A major part of the symptom picture of benzo withdrawal or BIND is the drug-induced hell called Akathisia.
From the Akathisia Alliance for Education and Research, Dec 10, 2021:
“Kathleen Fliller is the sixth friend we’ve lost to akathisia since August. [She sent a] voice message to a friend shortly before taking her life. It’s difficult to hear, but we want everyone to know the whole story, that these people are not dying solely because of akathisia. They are also being abandoned by family and friends because they cannot get the correct diagnosis from their doctor, so no one believes them.”
Akathisia can include agitation, tremors, a sense of inner agitation and overstimulation with or without overt movement, outbursts of anger or panic attacks, insomnia, a skin crawling feeling with itching all over, and many various neurological problems. It’s often described as a feeling of “jumping out of my skin.”
It’s not just the discomfort of agitation, but can be truly agonizing especially because it can be so unremitting day and night.
Akathisia can be caused by benzos, antidepressants, antipsychotics, and many other drugs not used as psych drugs such as anti-nausea drugs, certain antihistamines, and fluoride-based antibiotics. People can experience Akathisia while taking the drug, when withdrawing from the drug, and often for long periods of time afterward.
A often overlooked fact is that withdrawal often occurs between doses too, as well as when a person has reached tolerance at a certain dose. That means that many of these symptoms can occur any any point.
Most doctors and medical personnel are unaware of Akathisia, its severity or its prevalence.
I’ve had Akathisia for most of my adult life, running the gamut from an uneasy inner shaky feeling to the sleep deprivation torture of extreme insomnia even while beyond exhausted, to inner nerve pain with convulsions that was the most profound suffering I ever experienced.
I told my doctors that I felt like I was in a medieval torture chamber. They didn’t know what to make of that. The palliative care nurse practitioner only knew to give me more benzos to try to provide some relief. The rationale was that different benzos can have different effects, and “it can’t hurt to try.”
At that point I was still uneducated about benzos and Akathisia, and I was looking for a better drug to rescue me from the torture. Well, the Ativan she prescribed plunged me into the most profound agony for several months. I switched back to Valium and a year later after tapering I’m drug free and beginning to heal.
Here’s an excellent 3-page guide to Akathisia suitable for printing and sharing.
The following quote from a support group member may help people understand the behaviors of someone with Akathisia, why they are consumed with the distress they are experiencing and why they often can’t listen to what you may think is helpful input. It’s not avoidance of issues. Their central nervous system is simply too overloaded and exhausted due to the chemical poisoning.
“It’s like someone sets you on fire…now try to have a conversation with someone while you are consumed by the flames. Try watching a movie like that. Check your mail while you are burning. Try taking a nap while the fire burns relentlessly.
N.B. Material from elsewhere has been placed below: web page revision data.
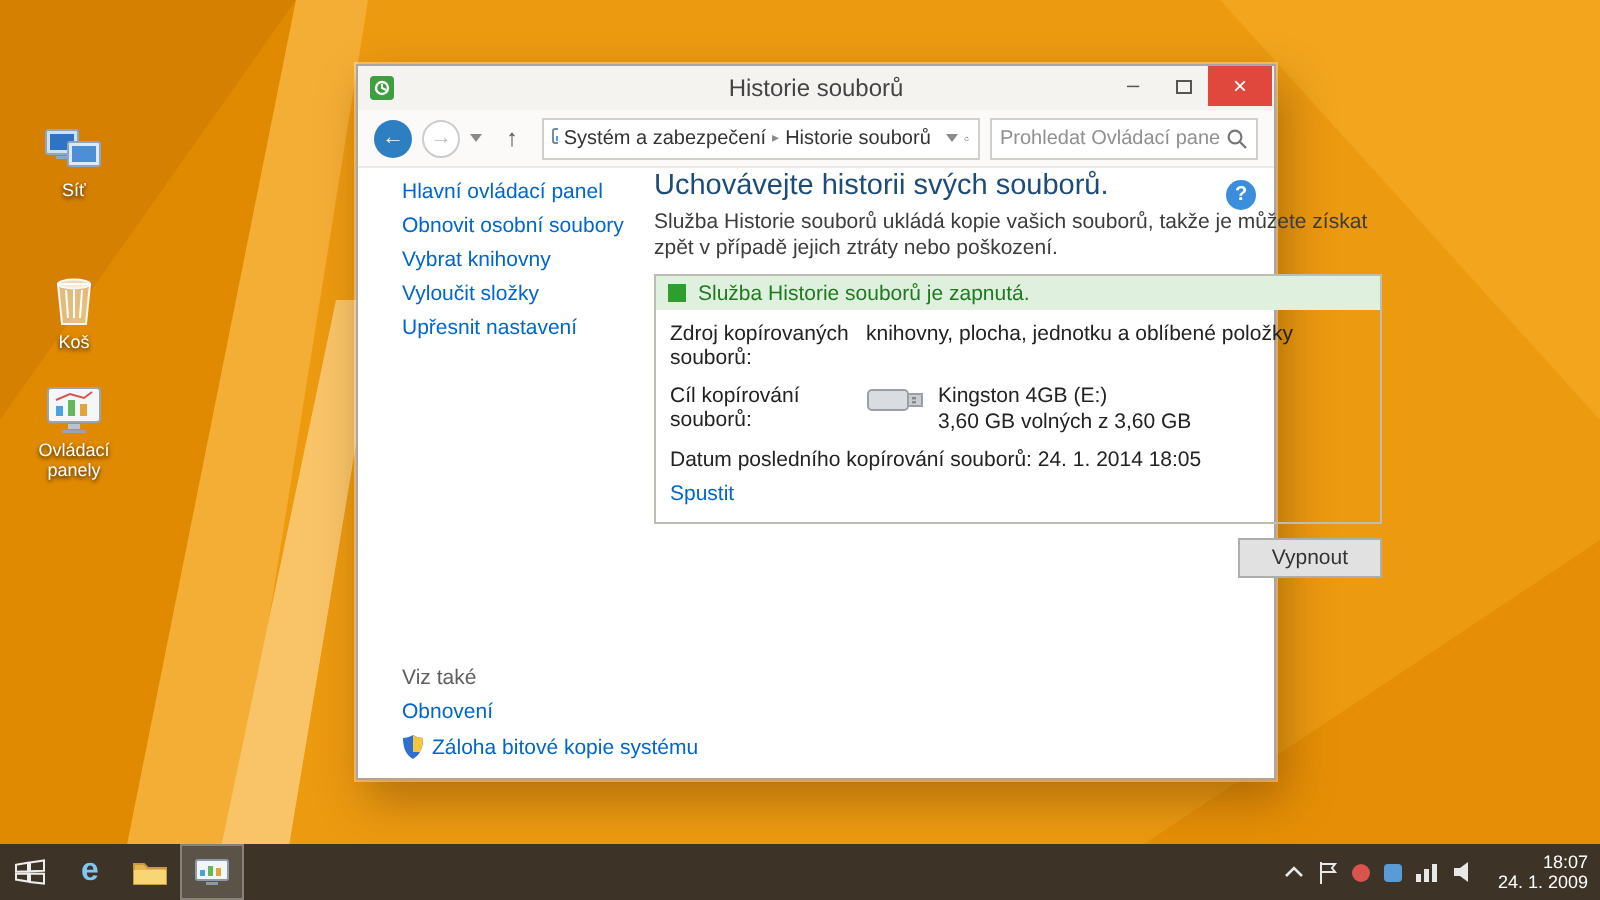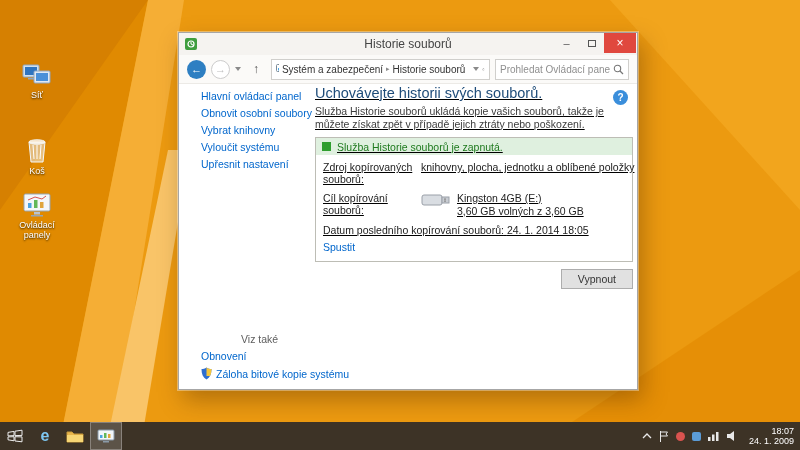--- a/index.html
+++ b/index.html
@@ -44,41 +44,41 @@
   .searchbox { width:134px; height:21px; border:1px solid #D0CFCC; background:#fff; display:flex; align-items:center; padding:0 4px; gap:3px; }
   .searchbox input { flex:1; min-width:0; border:none; outline:none; font-family:inherit; font-size:10px; color:#333; }
   .searchbox input::placeholder { color:#8F8F8F; }
 
   .help-btn { position:absolute; right:9px; top:57px; width:15px; height:15px; border-radius:50%; background:#3A8EDB; color:#fff;
               font-size:10px; font-weight:bold; display:flex; align-items:center; justify-content:center; }
 
   .sidebar { position:absolute; left:22px; top:57px; width:108px; }
   .side-link { display:block; font-size:10.5px; color:#0066CC; text-decoration:none; margin-bottom:5px; white-space:nowrap; }
 
-  .main { position:absolute; left:136px; top:52px; width:318px;text-decoration:underline; }
+  .main { position:absolute; left:148px; top:52px; width:364px; }
   .main h1 { font-size:14.5px; font-weight:400; color:#1E4C79; margin:0 0 4px; }
   .main .desc { font-size:10.5px; line-height:12.5px; color:#3C3C3C; margin:0 0 7px; }
 
   .status-box { border:1px solid #BDBDB5; }
   .status-band { height:17px; background:#DFF0DF; display:flex; align-items:center; gap:6px; padding:0 6px; }
   .status-square { width:9px; height:9px; background:#2F9E2F; flex:0 0 auto; }
   .status-band span.txt { font-size:10.5px; color:#1E7A1E; }
   .rows { padding:6px 7px 6px; }
   .row { display:flex; margin-bottom:7px; font-size:10.5px; color:#222; }
   .rlabel { width:98px; flex:0 0 auto; }
   .rvalue { white-space:nowrap; }
   .drive { display:flex; gap:6px; align-items:flex-start; }
   .drive .dtxt div { line-height:12.5px; }
   .row-inline { font-size:10.5px; color:#222; margin:3px 0 0; }
   .run-link { display:inline-block; font-size:10.5px; color:#0066CC; text-decoration:none; margin-top:5px; }
   .btn-row { margin-top:7px; text-align:right; }
   .btn-row button { font-family:inherit; font-size:10.5px; color:#333; background:#E1E1E1; border:1px solid #ADADAD; padding:2px 16px; height:20px; cursor:default; }
 
   .see-also { position:absolute; left:22px; bottom:9px; }
-  .see-heading { font-size:10.5px; color:#5E5E5E; margin-bottom:5px;margin-left:40px; }
+  .see-heading { font-size:10.5px; color:#5E5E5E; margin-bottom:5px; }
   .see-link { display:block; font-size:10.5px; color:#0066CC; text-decoration:none; margin-bottom:5px; }
   .shield-row { display:flex; align-items:center; gap:4px; }
   .shield-row a { font-size:10.5px; color:#0066CC; text-decoration:none; }
 
   
   .taskbar { position:absolute; left:0; bottom:0; width:800px; height:28px; background:#3D3326; display:flex; align-items:center; z-index:20; }
   .tb-btn { width:30px; height:28px; display:flex; align-items:center; justify-content:center; }
   .tb-btn.active { width:32px; background:rgba(255,255,255,.16); border:1px solid rgba(255,255,255,.28); }
   .ie-e { font-size:16px; font-weight:bold; color:#7FC8F2; }
   .tray { margin-left:auto; display:flex; align-items:center; gap:7px; padding-right:6px; }
@@ -179,21 +179,21 @@
         </svg>
       </div>
     </div>
 
     <div class="help-btn">?</div>
 
     <div class="sidebar">
       <a href="#" class="side-link">Hlavní ovládací panel</a>
       <a href="#" class="side-link">Obnovit osobní soubory</a>
       <a href="#" class="side-link">Vybrat knihovny</a>
-      <a href="#" class="side-link">Vyloučit systému</a>
+      <a href="#" class="side-link">Vyloučit složky</a>
       <a href="#" class="side-link">Upřesnit nastavení</a>
     </div>
 
     <div class="main">
       <h1>Uchovávejte historii svých souborů.</h1>
       <p class="desc">Služba Historie souborů ukládá kopie vašich souborů, takže je můžete získat zpět v případě jejich ztráty nebo poškození.</p>
 
       <div class="status-box">
         <div class="status-band">
           <span class="status-square"></span>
You can’t. It’s impossible. The simplest tasks become completely overwhelming because your one and only focus is the fact that you have been set on fire. And, what’s worse…no one can see the flames consuming you.”
“Aka-What? The Need for Education
With rates that high, one would think that most medical and mental health professionals would recognize the condition. Sadly, that’s not the case. While many psychiatrists are trained to recognize the disorder, many medical and mental health professionals are unaware of it or have only read about it in a textbook. Even the DSM-5, the Diagnostic and Statistical Manual of Mental Disorders published by the American Psychiatric Association, merely touches on the condition.
As a result, akathisia often goes undiagnosed or misdiagnosed as a psychiatric problem. Patients who do not present with the classic motor symptoms and experience only the subjective feelings of terror or agitation are often misdiagnosed as having anxiety. Sufferers themselves are sometimes unable to differentiate between anxiety and the agitation associated with akathisia. A misdiagnosis can lead to prescribing more medications that can further exacerbate the problem.”
-NCCHC website
From the Akathisia Alliance:
Misdiagnosis and Suicidality
Akathisia is not subtle. Its symptoms are so severe, in fact, that there are many reports of people with no history of mental illness or depression who took their lives within days of its onset. The importance of an accurate and swift diagnosis cannot be stressed enough. As the suicidality is primarily due to its subjective symptoms, it is crucial to consider a self-diagnosis – even when a patient exhibits no objective signs. Failure to do so and an alternate misdiagnosis are currently resulting in unnecessary involuntary hospitalizations, forced drugging with medications that worsen the akathisia, loss of family support, abandonment, homelessness, and a much greater risk of suicide (see page 3).
Common Misdiagnoses: Worsening of a mental illness, new mental illness, generalized anxiety disorder, panic disorder, personality disorder, bipolar disorder, attention-deficit/hyperactivity disorder, restless legs syndrome, health anxiety.